→ Requirement: Beneath this instruction is a block of data; output from it exactly the lines that run from the one containing "quote number: QT0114 -> QT0141" through the one containing "total: 142.15 -> 124.01", inclusive.

→ Exercise inputs:
= Beginning of Section =
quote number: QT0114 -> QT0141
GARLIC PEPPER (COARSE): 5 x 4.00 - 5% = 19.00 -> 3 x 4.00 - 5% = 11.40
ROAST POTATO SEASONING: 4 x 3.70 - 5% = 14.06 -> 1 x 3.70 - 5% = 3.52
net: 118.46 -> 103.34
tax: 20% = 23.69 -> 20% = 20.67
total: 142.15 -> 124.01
= End of Section =
= Beginning of Section =
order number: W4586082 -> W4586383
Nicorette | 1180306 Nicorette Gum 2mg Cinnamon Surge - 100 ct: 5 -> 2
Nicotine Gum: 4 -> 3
= End of Section =
→ Answer box:
quote number: QT0114 -> QT0141
GARLIC PEPPER (COARSE): 5 x 4.00 - 5% = 19.00 -> 3 x 4.00 - 5% = 11.40
ROAST POTATO SEASONING: 4 x 3.70 - 5% = 14.06 -> 1 x 3.70 - 5% = 3.52
net: 118.46 -> 103.34
tax: 20% = 23.69 -> 20% = 20.67
total: 142.15 -> 124.01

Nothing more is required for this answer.